Three charges against poetry:
1) Poets are liars and poetry is lies.
2) Poetry is not theology (not a spiritual pursuit) and is therefore worthless.
3) Poets are merely apes of philosophers.

Three responses:
1) Twofold definition of liars: 1) "those who knowingly and willfully lie . . . willful deceivers"; and 2) "those who have told a falsehood without knowing it."
2) "Theology and poetry can be considered as almost one and the same thing when their subject is the same." Theology (words about God) is similar to poetry in that both are written in figures (metaphors, similes, etc.)
3) Philosophers work "by a process of syllogizing." Poets work "wholly without the help of syllogism.' Philosophers use "an unadorned prose style, with something of scorn for literary embellishment." A poet "writes in meter, with an artist's most scrupulous care."
        

        Boccaccio acerbically takes on the moralistic critics of poetry by listing poetry's supposed faults and then refuting the validity of the charges one by one.
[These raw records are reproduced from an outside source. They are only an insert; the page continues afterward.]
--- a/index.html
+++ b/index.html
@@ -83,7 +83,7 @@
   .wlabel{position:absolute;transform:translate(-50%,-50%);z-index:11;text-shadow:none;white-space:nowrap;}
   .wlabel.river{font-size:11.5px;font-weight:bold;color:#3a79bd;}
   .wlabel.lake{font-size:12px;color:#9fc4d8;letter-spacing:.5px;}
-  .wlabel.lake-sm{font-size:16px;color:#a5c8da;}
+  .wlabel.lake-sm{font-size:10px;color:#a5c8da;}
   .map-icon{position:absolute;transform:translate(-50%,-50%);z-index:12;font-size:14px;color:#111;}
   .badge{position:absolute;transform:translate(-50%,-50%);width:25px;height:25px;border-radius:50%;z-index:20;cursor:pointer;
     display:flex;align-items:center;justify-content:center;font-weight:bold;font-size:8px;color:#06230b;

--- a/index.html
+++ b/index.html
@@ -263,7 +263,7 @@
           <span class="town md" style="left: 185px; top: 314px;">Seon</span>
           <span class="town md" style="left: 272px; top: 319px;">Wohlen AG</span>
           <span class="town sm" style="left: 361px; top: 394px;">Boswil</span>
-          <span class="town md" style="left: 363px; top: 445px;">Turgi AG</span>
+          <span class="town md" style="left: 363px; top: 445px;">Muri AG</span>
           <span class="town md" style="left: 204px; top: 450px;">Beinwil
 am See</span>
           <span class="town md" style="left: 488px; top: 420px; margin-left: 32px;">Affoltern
He refers to these critics as "lackwits [who] rise up against the poets, saying that they have composed evil and indecent fables not consonant with the truth."
        The first charge is that poets are liars and poetry is lies. Boccaccio respond to this by giving a twofold definition of liars: 1) "those who knowingly and willfully lie . . . willful deceivers"; and 2) "those who have told a falsehood without knowing it." This second category of liars has two subcategories: 1) those whose ignorance is inexcusable because they had reasonable opportunity to acquire required knowledge; and 2) those whose ignorance is excusable because of an incapacity for the required learning or a lack of reasonable opportunity to acquire the needed knowledge.
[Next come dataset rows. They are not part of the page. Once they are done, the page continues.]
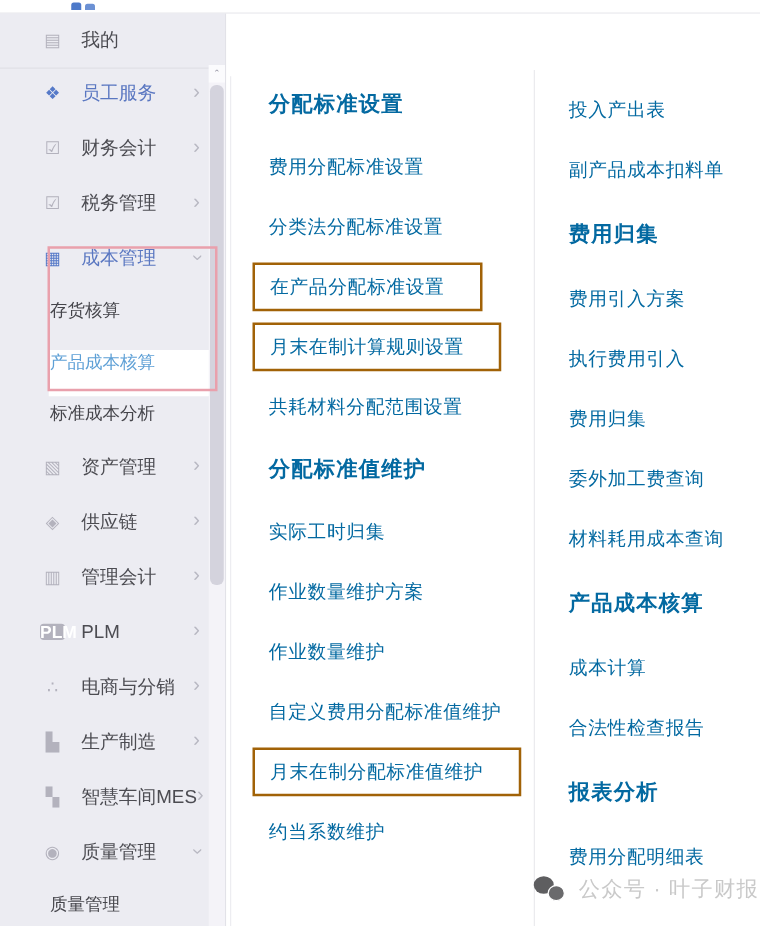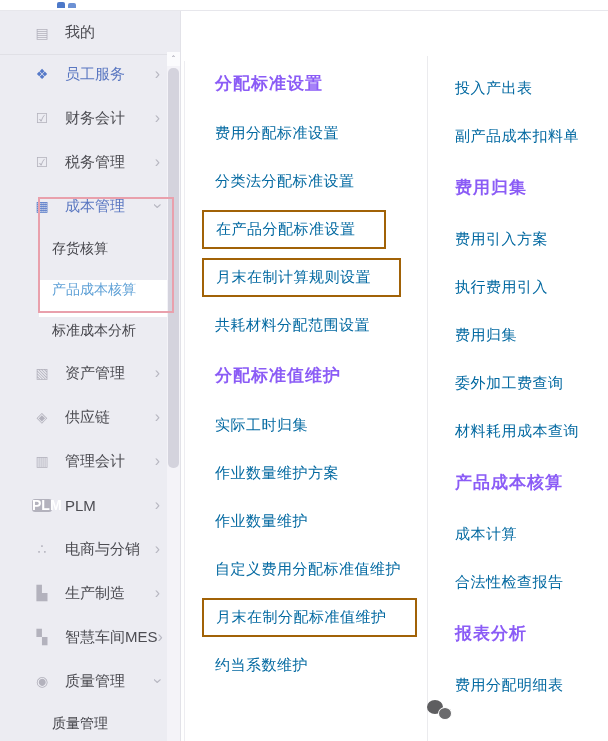--- a/index.html
+++ b/index.html
@@ -48,7 +48,7 @@
   .menu-row.hdr{height:52px;}
   .col-right .menu-row.hdr{height:55px;}
   .mlabel{font-size:15px;color:#0369a1;letter-spacing:0.5px;white-space:nowrap;cursor:pointer;}
-  .hdr .mlabel{font-size:17px;font-weight:bold;color:#8b5cf6;cursor:default;letter-spacing:1px;}
+  .hdr .mlabel{font-size:17px;font-weight:bold;color:#0369a1;cursor:default;letter-spacing:1px;}
   .mlabel.boxed{border:2px solid #a16207;padding:8px 28px 8px 12px;margin-left:-13px;}
 
   

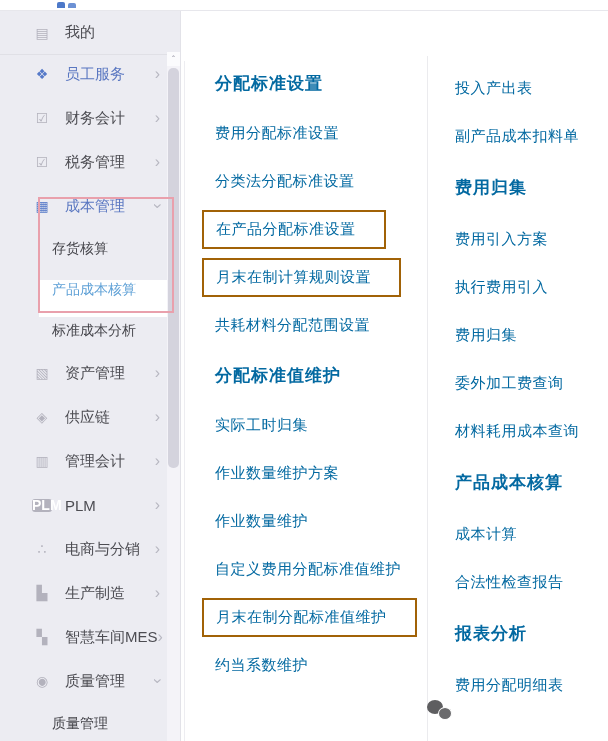--- a/index.html
+++ b/index.html
@@ -24,7 +24,7 @@
   .side-item .chevron.down{transform:rotate(90deg);}
   .side-item.blue{color:#5a77c1;}
   .side-item.blue .icon{color:#5579c8;}
-  .side-sub{display:flex;align-items:center;height:41px;padding-left:52px;box-sizing:border-box;font-size:14px;color:#45454b;cursor:pointer;}
+  .side-sub{display:flex;align-items:center;height:41px;padding-left:40px;box-sizing:border-box;font-size:14px;color:#45454b;cursor:pointer;}
   .side-sub.selected{color:#5ea0d6;}
   .icon-plm{background:#b3b2bd;color:#fff !important;font-size:6px;line-height:13px;height:13px;border-radius:3px;font-weight:bold;}
 

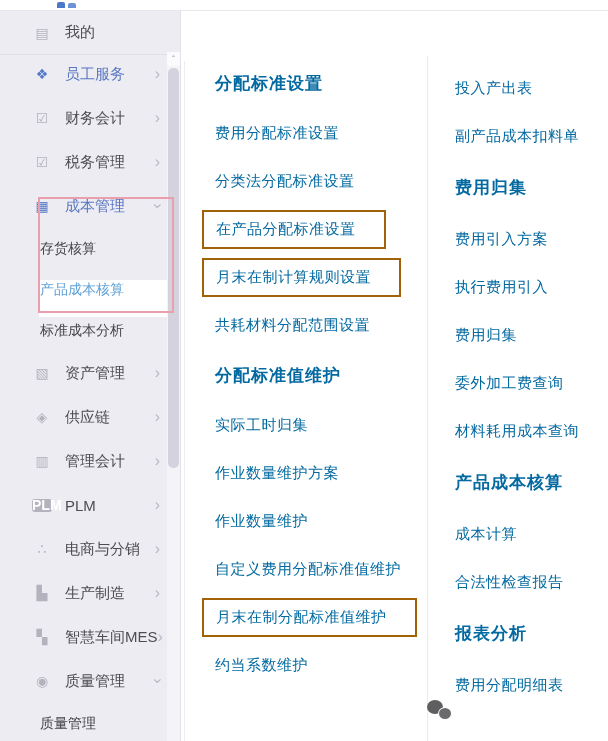--- a/index.html
+++ b/index.html
@@ -247,6 +247,7 @@
           <span class="c1"></span>
           <span class="c2"></span>
         </span>
+      <span class="wm-text">公众号 · 叶子财报</span>
     </div>
   </div>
        The second charge is that poetry is not theology (not a spiritual pursuit) and is therefore worthless. Boccaccio asserts that "theology and poetry can be considered as almost one and the same thing when their subject is the same.' He goes on to point out that theology (words about God) is similar to poetry in that both are written in figures (metaphors, similes, etc.).
        The third charge, that poets are merely apes of philosophers, he refutes by comparing the dissimilar methods of each profession. Philosophers work "by a process of syllogizing." Poets work "wholly without the help of syllogism.' Philosophers (in the days before Nietzsche, at any rate) use "an unadorned prose style, with something of scorn for literary embellishment." A poet "writes in meter, with an artist's most scrupulous care."
        Boccaccio divides fiction into four types:
1) Stories which superficially lack the appearance of truth--such as tales in which animals or inanimate objects speak;
2) Stories which mingle fiction with truth--such as mythical stories of gods/goddesses;
3) Stories which are more like history than fiction--such as Virgil's description of Aeneas; and
4) Stories with no truth at all--old wives' tales.